LP is officially Pemón Arekuna. Since the constitution of the Bolivarian Republic of Venezuela came into force in 1999, the new national ID card recognizes the community and even indigenous group she belongs to.

She estimates that several indigenous groups reside in the Essequibo region of Guyana: Sarao, Warao, Arawako, Kariña, Patamuná, Arekuna, Akawaio, Wapishana, Makushi and Wai Wai.

But many of these groups also live on both sides of the border and have been prosecuted by the Department of Immigration and Foreign Services for remaining in Santa Elena undocumented.

“If they come back, they will be deported to Esequibo,” says LP.

Venezuelan authorities demand the Warao people identify themselves as Pemón, so as to avoid being taken for Guayanés, a discriminatory strategy that denies them of their origins.

The Arawako, which are the most numerous, along with Warao, Kariña, Arekuna and Akawaios, live both in Venezuela and Guayana.

Santa Elena de Uairén, Tumeremo and Puerto Ordaz are three locations in Venezuela's Bolívar State where these groups go to hospitals and collect daily provisions.

They identify themselves as Guyanese or Amerindian.

Governments from each side of the border barely know about it but there is a group of Brazilian and Venezuelan citizens searching for gold and diamonds in the region. According to LP there are even “Chinese extracting wood” there, too.

DD's story

During the 1930's and 1940's DD's grandparents — relatives of LP's grandparents — “were rebels, they refused to wear clothes and to go to church.”

They left Parima and went deep into Kuyuní region. They settled in Inawai, as far up as Las Claritas, where an Adventist mission later arrived, which they joined.

According to DD:

From Las Claritas, 88 kilometres on to San Martín de Turumbán, near Tumeremo (Sifontes district in Bolívar State), English is the dominant language between the indigenous people.

DD believes the San Rafael de Kamoirán and Parima Mission are one and the same: both Arekuna communities. San Rafael de Kamoirán was evangelized by Catholic missionaries at the same time Parima was evangelized by the Adventists.
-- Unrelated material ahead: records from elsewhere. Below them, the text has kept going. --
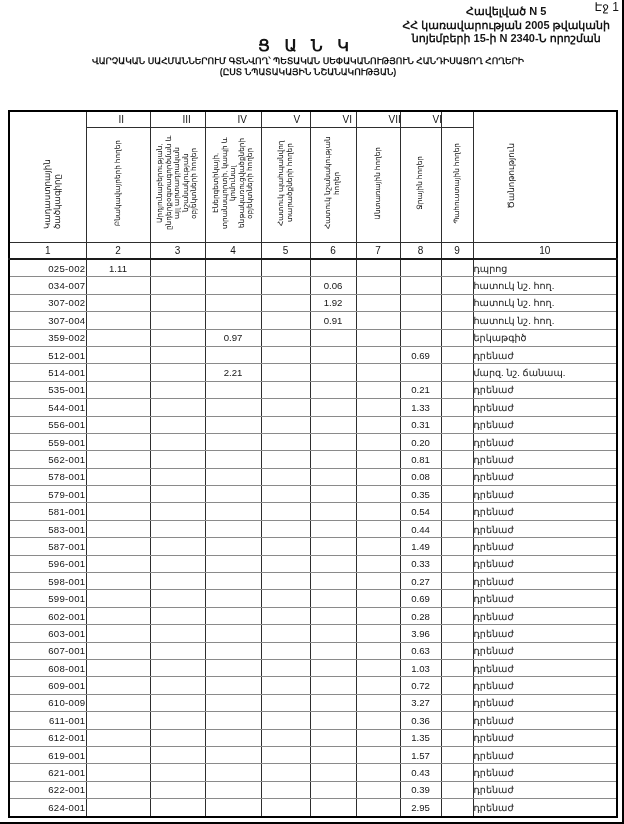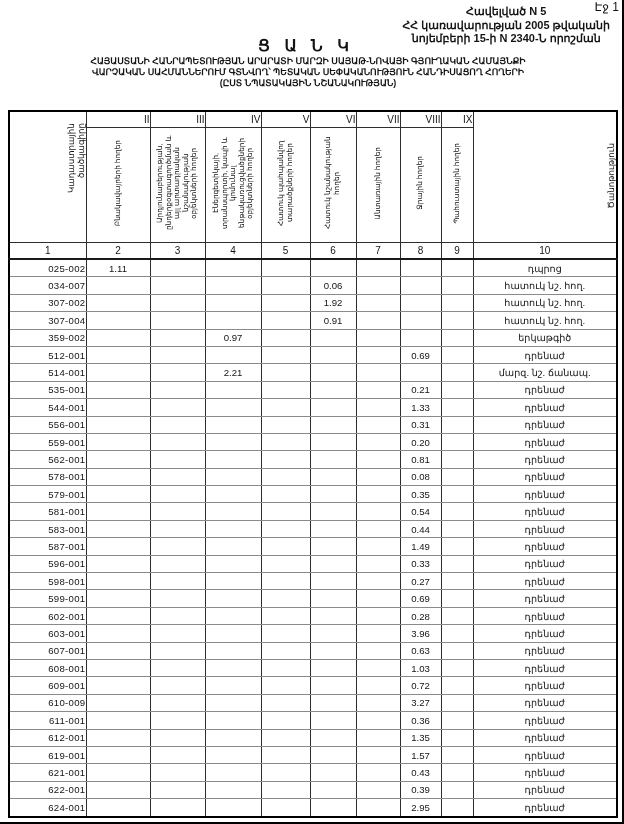--- a/index.html
+++ b/index.html
@@ -91,7 +91,6 @@
 <div class="list-word">Ց Ա Ն Կ</div>
 
 <div class="doc-title">
-  <div>ՀԱՅԱՍՏԱՆԻ ՀԱՆՐԱՊԵՏՈՒԹՅԱՆ ԱՐԱՐԱՏԻ ՄԱՐԶԻ ՍԱՅԱԹ-ՆՈՎԱՅԻ ԳՅՈՒՂԱԿԱՆ ՀԱՄԱՅՆՔԻ</div>
   <div>ՎԱՐՉԱԿԱՆ ՍԱՀՄԱՆՆԵՐՈՒՄ ԳՏՆՎՈՂ՝ ՊԵՏԱԿԱՆ ՍԵՓԱԿԱՆՈՒԹՅՈՒՆ ՀԱՆԴԻՍԱՑՈՂ ՀՈՂԵՐԻ</div>
   <div>(ԸՍՏ ՆՊԱՏԱԿԱՅԻՆ ՆՇԱՆԱԿՈՒԹՅԱՆ)</div>
 </div>

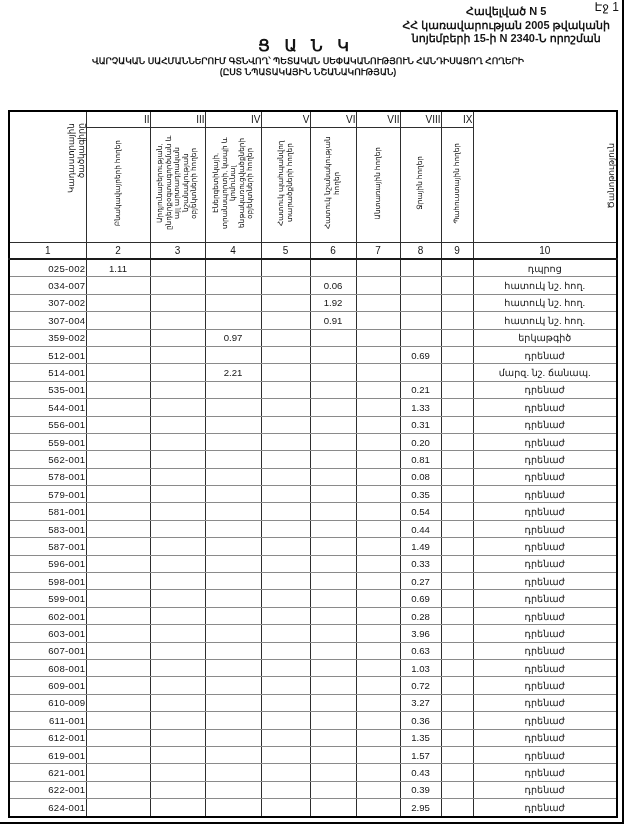--- a/index.html
+++ b/index.html
@@ -48,7 +48,7 @@
     font-weight:normal;
   }
   table.land { border:2px solid #000; }
-  tr.numerals-row th { height:15px; font-size:10px; text-align:right; }
+  tr.numerals-row th { height:15px; font-size:10px; text-align:left;padding-left:32px; }
   tr.labels-row th { height:114px; vertical-align:middle; text-align:center; }
   .vert {
     display:inline-block;

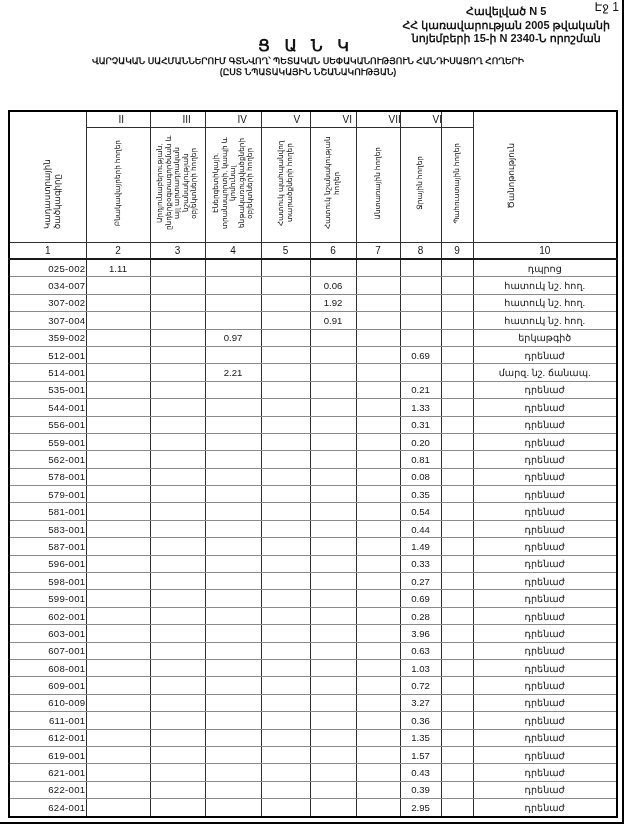--- a/index.html
+++ b/index.html
@@ -73,7 +73,7 @@
   }
   td.code-cell { text-align:right; padding-left:4px; letter-spacing:0.3px; }
   td.value-cell { text-align:center; }
-  td.note-cell { text-align:center; padding-left:6px; border-bottom:1px dashed #7d7d7d; }
+  td.note-cell { text-align:left; padding-left:6px; border-bottom:1px dashed #7d7d7d; }
 </style>
 </head>
 <body>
San Martín de Turumbán as well as San Ignacio de Yuruaní, both districts of Bolívar State, are communities that were founded by indigenous people from the Esequibo, those who once accepted the Venezuelan nationality but later became refugees.

Regarding the boundary dispute between Venezuela and Guayana, DD says:

That problem is nonsense to us. People from both sides of the border have been visiting each other.

While LP says:

Our representatives from both sides are politicised, that's why we have to get together and make a statement as indigenous [peoples].

In the book Cultura pemón, several pages are dedicated to the Makunaimas, intrepid characters in Pemón legends.

One story runs that Wei, the Sun, and a father to all Makunaimas, “like a good Pemón, travels to Ikén in search for provisions.”

In this sense, his descendants are following in his footsteps, however difficult the journey.